[Supplied entries]:
_ _ _ _ _ _ _

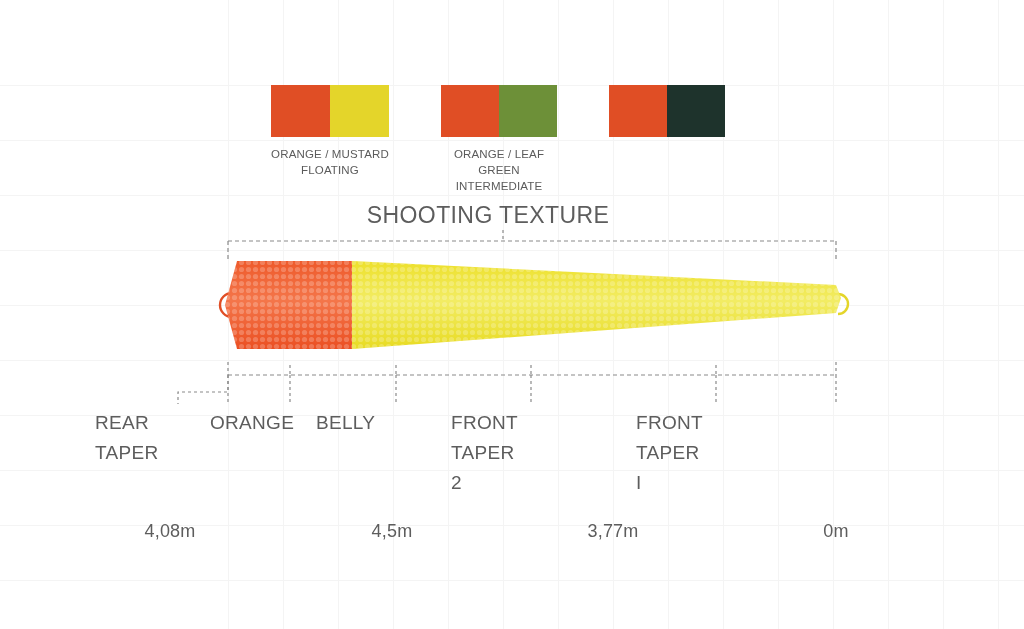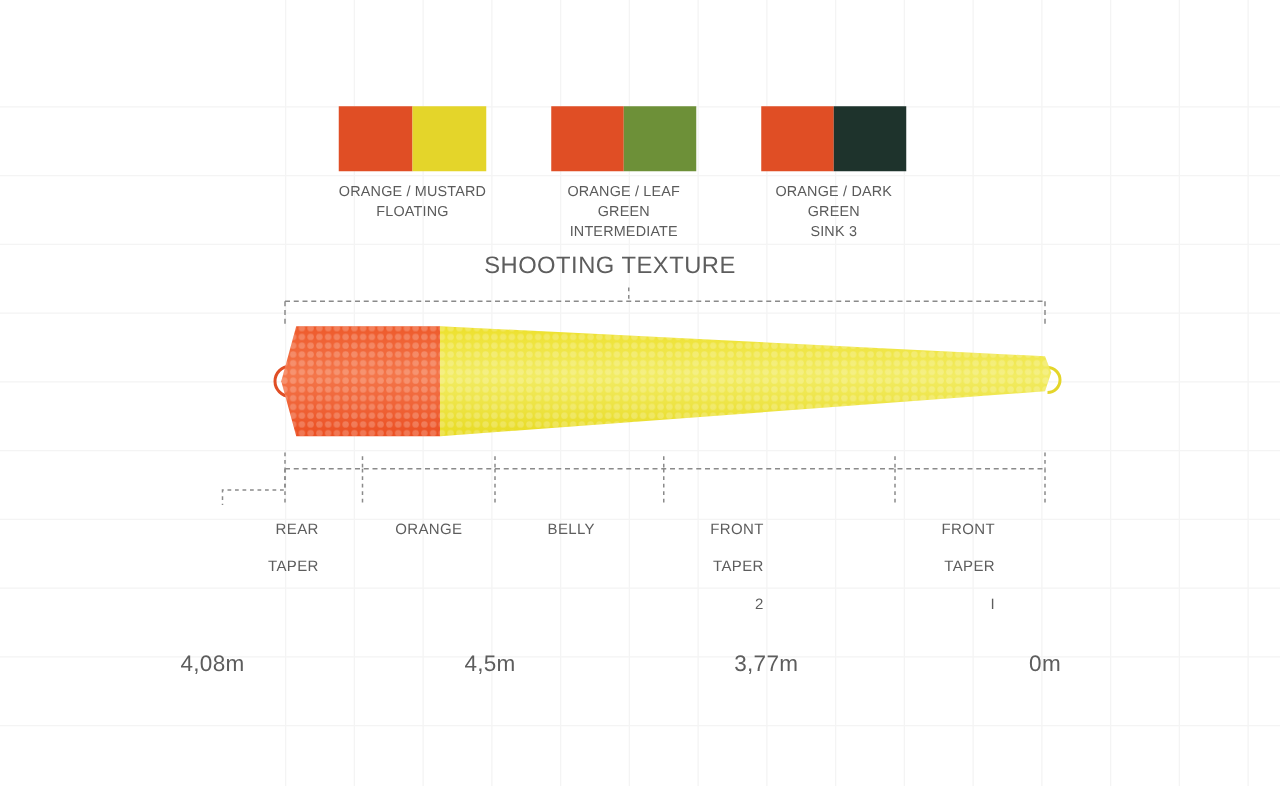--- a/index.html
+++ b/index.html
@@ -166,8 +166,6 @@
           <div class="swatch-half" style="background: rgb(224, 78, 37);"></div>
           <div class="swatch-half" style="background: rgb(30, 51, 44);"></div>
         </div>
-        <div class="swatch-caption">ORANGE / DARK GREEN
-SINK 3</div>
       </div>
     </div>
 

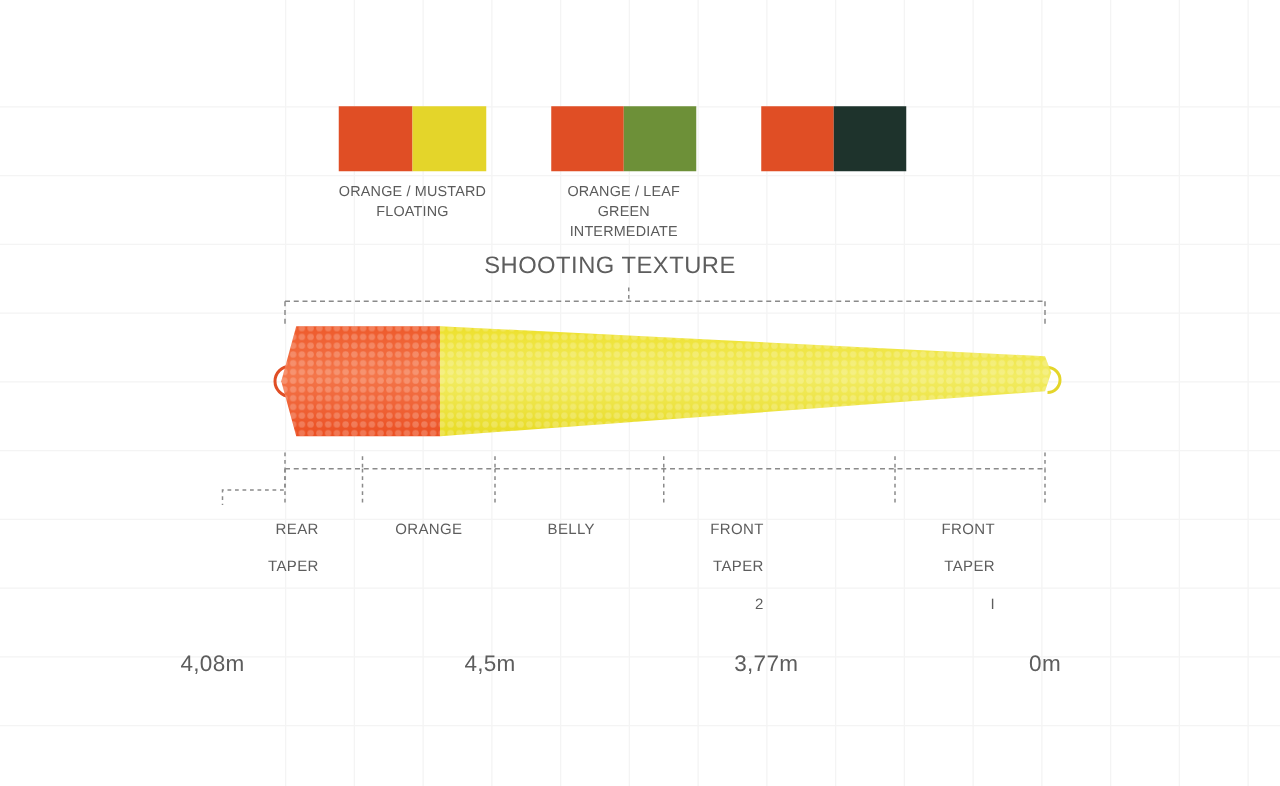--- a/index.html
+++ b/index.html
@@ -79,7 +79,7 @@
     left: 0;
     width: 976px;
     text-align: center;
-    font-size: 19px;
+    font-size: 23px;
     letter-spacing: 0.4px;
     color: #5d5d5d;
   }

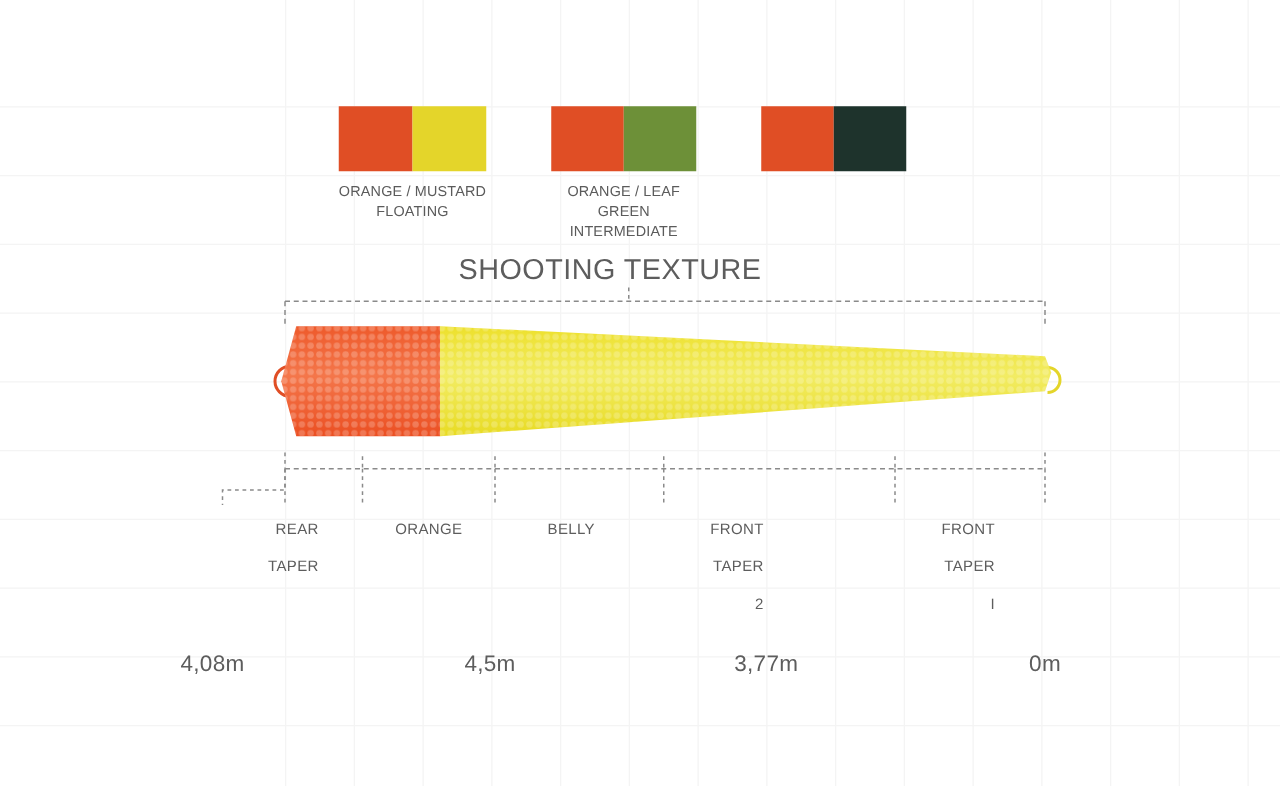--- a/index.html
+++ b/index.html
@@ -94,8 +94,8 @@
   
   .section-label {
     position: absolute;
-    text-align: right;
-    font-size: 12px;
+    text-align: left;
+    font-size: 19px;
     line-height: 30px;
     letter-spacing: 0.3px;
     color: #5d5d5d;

_ _ _ _ _ _ _

[Brief]: Scan the data above for the word "half", then copy every line that holds it.

[Result of this task]:
           <div class="swatch-half" style="background: rgb(224, 78, 37);"></div>
           <div class="swatch-half" style="background: rgb(30, 51, 44);"></div>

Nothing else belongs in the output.